◆ TASK REQUIREMENTS ◆
Beginning with the opening line, set down each line of the material below exactly, stopping once the line with "[231,597,304,609] 44444444, ->" is done.

<<<<

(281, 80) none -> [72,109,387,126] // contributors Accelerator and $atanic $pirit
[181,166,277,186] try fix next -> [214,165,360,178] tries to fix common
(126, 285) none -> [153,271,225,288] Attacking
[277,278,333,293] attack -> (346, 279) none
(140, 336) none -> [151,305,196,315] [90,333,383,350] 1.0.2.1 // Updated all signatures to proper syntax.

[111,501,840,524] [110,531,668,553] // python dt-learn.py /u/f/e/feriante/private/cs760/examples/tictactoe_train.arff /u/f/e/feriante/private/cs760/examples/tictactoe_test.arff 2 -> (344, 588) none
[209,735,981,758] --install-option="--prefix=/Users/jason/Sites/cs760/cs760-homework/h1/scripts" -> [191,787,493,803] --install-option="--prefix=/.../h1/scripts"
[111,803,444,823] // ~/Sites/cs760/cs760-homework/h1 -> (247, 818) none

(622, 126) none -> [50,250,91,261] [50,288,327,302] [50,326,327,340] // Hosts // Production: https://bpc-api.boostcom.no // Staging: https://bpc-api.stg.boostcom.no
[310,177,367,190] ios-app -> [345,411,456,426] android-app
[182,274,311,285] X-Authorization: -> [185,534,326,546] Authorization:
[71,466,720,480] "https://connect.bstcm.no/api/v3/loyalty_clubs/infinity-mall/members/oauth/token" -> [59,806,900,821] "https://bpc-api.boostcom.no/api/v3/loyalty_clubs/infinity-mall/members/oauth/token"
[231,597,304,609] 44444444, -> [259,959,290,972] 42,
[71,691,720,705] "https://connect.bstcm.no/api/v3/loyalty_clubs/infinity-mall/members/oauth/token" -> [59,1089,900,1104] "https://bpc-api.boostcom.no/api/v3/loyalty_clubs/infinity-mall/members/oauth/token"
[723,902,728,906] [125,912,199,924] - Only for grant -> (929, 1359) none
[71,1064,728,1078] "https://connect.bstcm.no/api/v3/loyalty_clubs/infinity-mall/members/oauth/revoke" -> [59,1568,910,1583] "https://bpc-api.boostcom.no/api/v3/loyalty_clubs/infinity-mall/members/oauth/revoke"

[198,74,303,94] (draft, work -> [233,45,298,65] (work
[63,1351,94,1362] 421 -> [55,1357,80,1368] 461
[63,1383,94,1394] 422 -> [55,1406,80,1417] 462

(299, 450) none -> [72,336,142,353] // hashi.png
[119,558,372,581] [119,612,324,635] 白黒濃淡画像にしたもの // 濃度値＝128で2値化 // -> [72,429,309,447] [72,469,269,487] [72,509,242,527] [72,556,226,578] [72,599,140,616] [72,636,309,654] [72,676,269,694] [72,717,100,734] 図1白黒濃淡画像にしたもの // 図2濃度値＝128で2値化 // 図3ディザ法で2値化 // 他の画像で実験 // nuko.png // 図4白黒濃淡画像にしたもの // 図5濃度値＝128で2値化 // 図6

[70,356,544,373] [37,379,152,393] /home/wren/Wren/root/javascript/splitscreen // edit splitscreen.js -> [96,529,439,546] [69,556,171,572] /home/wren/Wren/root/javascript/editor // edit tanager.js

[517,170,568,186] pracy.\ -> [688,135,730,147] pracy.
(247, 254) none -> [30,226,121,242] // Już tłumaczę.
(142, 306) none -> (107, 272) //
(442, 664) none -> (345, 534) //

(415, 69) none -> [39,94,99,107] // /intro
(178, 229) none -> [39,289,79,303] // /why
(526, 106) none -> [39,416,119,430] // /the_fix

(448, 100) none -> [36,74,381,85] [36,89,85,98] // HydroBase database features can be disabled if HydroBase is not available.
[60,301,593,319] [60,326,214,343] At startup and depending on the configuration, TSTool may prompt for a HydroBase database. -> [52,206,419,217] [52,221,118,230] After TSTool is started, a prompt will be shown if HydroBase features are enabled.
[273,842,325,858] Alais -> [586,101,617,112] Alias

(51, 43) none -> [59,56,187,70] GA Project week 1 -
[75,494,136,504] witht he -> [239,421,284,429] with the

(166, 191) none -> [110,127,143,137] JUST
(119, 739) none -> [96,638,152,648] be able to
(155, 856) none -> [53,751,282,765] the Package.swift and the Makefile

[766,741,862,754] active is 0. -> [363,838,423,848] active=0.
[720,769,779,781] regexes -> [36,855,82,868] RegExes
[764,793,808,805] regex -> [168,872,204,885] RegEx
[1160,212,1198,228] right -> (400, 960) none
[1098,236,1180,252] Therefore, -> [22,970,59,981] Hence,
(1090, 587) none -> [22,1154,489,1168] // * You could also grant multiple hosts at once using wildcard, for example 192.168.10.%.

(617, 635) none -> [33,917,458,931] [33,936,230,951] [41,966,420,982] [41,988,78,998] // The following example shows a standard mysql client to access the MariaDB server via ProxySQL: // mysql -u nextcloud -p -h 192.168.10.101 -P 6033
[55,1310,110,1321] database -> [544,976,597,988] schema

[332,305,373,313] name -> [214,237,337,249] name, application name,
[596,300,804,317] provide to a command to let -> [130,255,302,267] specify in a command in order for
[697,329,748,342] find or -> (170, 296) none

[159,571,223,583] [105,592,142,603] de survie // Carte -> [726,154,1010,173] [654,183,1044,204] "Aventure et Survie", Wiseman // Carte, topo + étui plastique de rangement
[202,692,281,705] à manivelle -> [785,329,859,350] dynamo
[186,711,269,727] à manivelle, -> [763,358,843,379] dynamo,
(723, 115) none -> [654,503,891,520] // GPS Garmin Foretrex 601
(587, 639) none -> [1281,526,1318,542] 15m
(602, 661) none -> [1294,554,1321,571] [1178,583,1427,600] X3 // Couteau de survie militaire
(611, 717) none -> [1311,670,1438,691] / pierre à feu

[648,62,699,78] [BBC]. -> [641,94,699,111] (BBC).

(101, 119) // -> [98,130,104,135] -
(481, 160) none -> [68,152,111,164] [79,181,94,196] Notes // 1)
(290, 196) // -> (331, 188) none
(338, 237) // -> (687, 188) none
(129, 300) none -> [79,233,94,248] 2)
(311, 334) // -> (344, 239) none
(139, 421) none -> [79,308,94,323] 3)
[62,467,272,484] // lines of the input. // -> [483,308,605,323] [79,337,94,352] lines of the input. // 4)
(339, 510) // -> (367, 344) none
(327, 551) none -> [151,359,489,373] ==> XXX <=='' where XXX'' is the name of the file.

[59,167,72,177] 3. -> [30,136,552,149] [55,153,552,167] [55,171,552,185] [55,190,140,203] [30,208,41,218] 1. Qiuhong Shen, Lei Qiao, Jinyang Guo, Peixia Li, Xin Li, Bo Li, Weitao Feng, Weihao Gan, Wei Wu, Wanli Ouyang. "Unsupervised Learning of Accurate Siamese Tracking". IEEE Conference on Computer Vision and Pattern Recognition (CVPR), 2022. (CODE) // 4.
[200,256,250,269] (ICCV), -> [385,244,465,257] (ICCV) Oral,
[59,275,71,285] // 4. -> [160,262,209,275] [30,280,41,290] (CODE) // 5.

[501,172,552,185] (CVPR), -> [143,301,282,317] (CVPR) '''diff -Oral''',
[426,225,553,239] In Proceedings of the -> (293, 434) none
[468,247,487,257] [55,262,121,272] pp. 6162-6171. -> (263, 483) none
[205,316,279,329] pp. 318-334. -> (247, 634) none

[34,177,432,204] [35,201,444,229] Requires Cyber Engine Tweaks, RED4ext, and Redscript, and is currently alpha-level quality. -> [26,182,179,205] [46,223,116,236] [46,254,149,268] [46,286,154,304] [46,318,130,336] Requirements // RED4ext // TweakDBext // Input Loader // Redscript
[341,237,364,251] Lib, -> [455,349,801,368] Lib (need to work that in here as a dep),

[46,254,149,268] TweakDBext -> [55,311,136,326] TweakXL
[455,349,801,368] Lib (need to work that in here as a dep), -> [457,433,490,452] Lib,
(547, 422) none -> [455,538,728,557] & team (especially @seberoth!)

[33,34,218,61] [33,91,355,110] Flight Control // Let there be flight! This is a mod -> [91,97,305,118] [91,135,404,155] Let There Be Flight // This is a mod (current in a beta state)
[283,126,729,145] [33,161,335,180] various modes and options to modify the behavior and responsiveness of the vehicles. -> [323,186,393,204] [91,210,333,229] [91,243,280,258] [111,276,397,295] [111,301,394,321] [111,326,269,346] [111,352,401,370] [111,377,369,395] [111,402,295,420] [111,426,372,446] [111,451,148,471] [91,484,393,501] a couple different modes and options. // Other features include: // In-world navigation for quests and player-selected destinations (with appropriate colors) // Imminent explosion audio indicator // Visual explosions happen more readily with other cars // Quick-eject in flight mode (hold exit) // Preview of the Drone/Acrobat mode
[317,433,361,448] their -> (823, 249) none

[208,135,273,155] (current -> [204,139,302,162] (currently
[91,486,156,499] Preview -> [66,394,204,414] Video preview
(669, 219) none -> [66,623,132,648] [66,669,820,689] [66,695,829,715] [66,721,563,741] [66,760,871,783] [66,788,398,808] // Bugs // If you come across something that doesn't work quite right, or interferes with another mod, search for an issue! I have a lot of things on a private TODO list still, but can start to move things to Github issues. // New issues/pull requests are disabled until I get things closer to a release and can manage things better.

>>>>

◆ REPLY TO THE TASK ◆
(281, 80) none -> [72,109,387,126] // contributors Accelerator and $atanic $pirit
[181,166,277,186] try fix next -> [214,165,360,178] tries to fix common
(126, 285) none -> [153,271,225,288] Attacking
[277,278,333,293] attack -> (346, 279) none
(140, 336) none -> [151,305,196,315] [90,333,383,350] 1.0.2.1 // Updated all signatures to proper syntax.

[111,501,840,524] [110,531,668,553] // python dt-learn.py /u/f/e/feriante/private/cs760/examples/tictactoe_train.arff /u/f/e/feriante/private/cs760/examples/tictactoe_test.arff 2 -> (344, 588) none
[209,735,981,758] --install-option="--prefix=/Users/jason/Sites/cs760/cs760-homework/h1/scripts" -> [191,787,493,803] --install-option="--prefix=/.../h1/scripts"
[111,803,444,823] // ~/Sites/cs760/cs760-homework/h1 -> (247, 818) none

(622, 126) none -> [50,250,91,261] [50,288,327,302] [50,326,327,340] // Hosts // Production: https://bpc-api.boostcom.no // Staging: https://bpc-api.stg.boostcom.no
[310,177,367,190] ios-app -> [345,411,456,426] android-app
[182,274,311,285] X-Authorization: -> [185,534,326,546] Authorization:
[71,466,720,480] "https://connect.bstcm.no/api/v3/loyalty_clubs/infinity-mall/members/oauth/token" -> [59,806,900,821] "https://bpc-api.boostcom.no/api/v3/loyalty_clubs/infinity-mall/members/oauth/token"
[231,597,304,609] 44444444, -> [259,959,290,972] 42,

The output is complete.